= Beginning of Section =

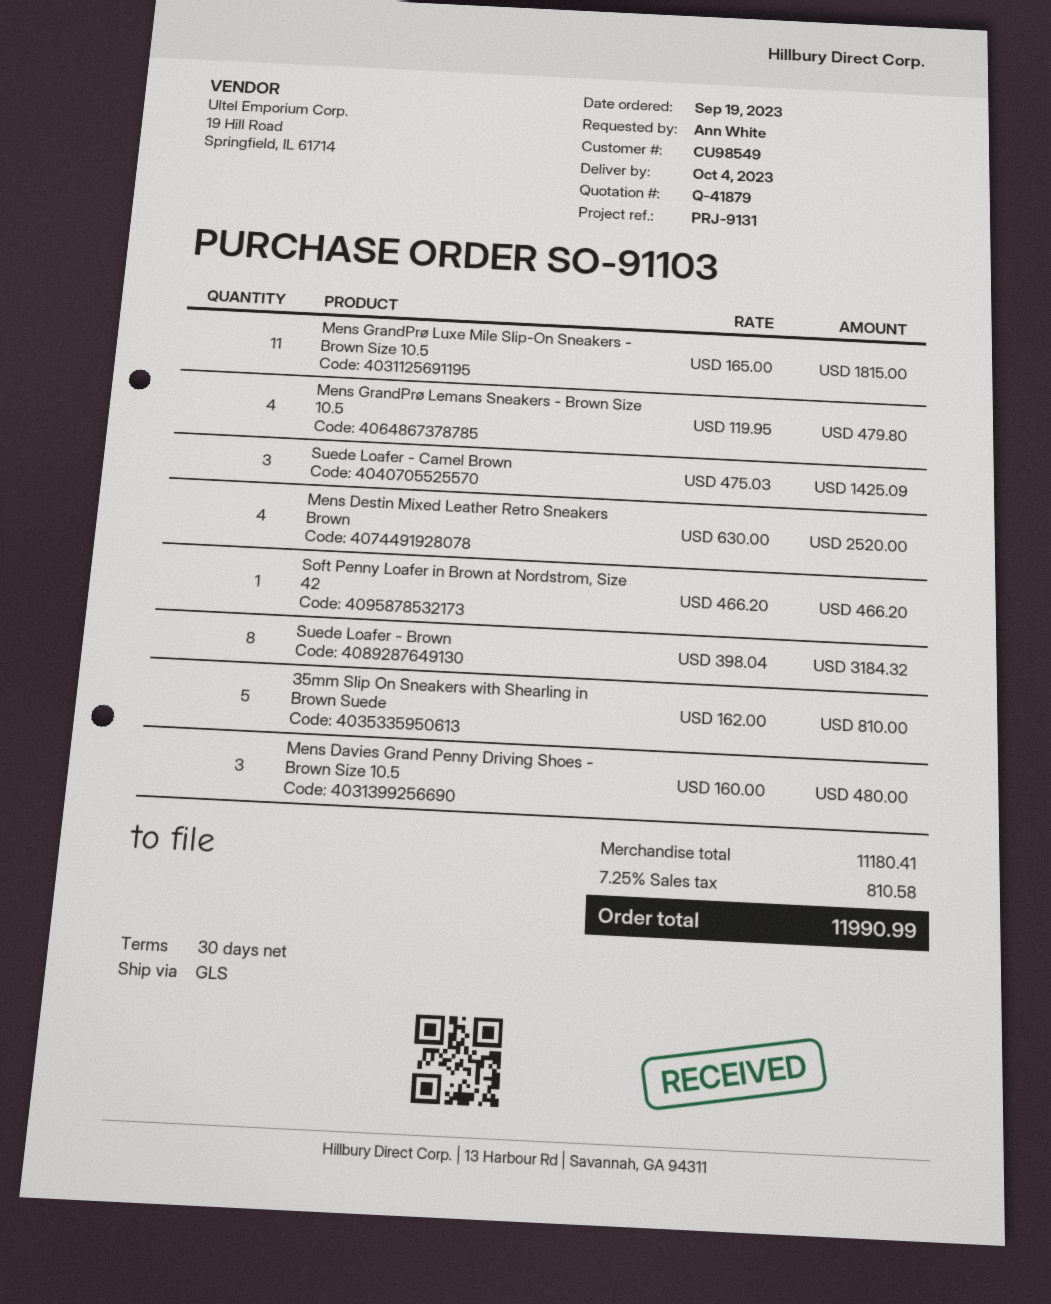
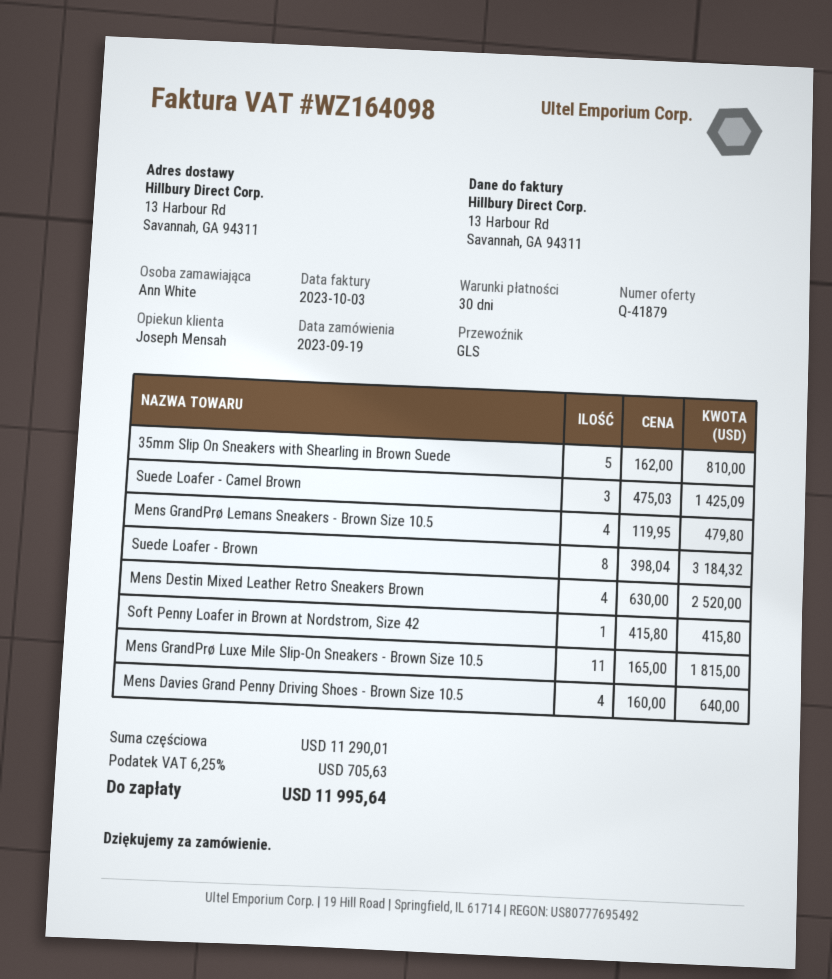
Soft Penny Loafer in Brown at Nordstrom, Size 42: 1 x 466.20 = 466.20 -> 1 x 415.80 = 415.80
Mens Davies Grand Penny Driving Shoes - Brown Size 10.5: 3 x 160.00 = 480.00 -> 4 x 160.00 = 640.00
subtotal: 11180.41 -> 11290.01
tax: 7.25% = 810.58 -> 6.25% = 705.63
total: 11990.99 -> 11995.64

= End of Section =

• [PROBLEM TO WORK ON]: Gather each line from the listing above that holds "Size".

• [OUTPUT FOR THIS EXERCISE]:
Soft Penny Loafer in Brown at Nordstrom, Size 42: 1 x 466.20 = 466.20 -> 1 x 415.80 = 415.80
Mens Davies Grand Penny Driving Shoes - Brown Size 10.5: 3 x 160.00 = 480.00 -> 4 x 160.00 = 640.00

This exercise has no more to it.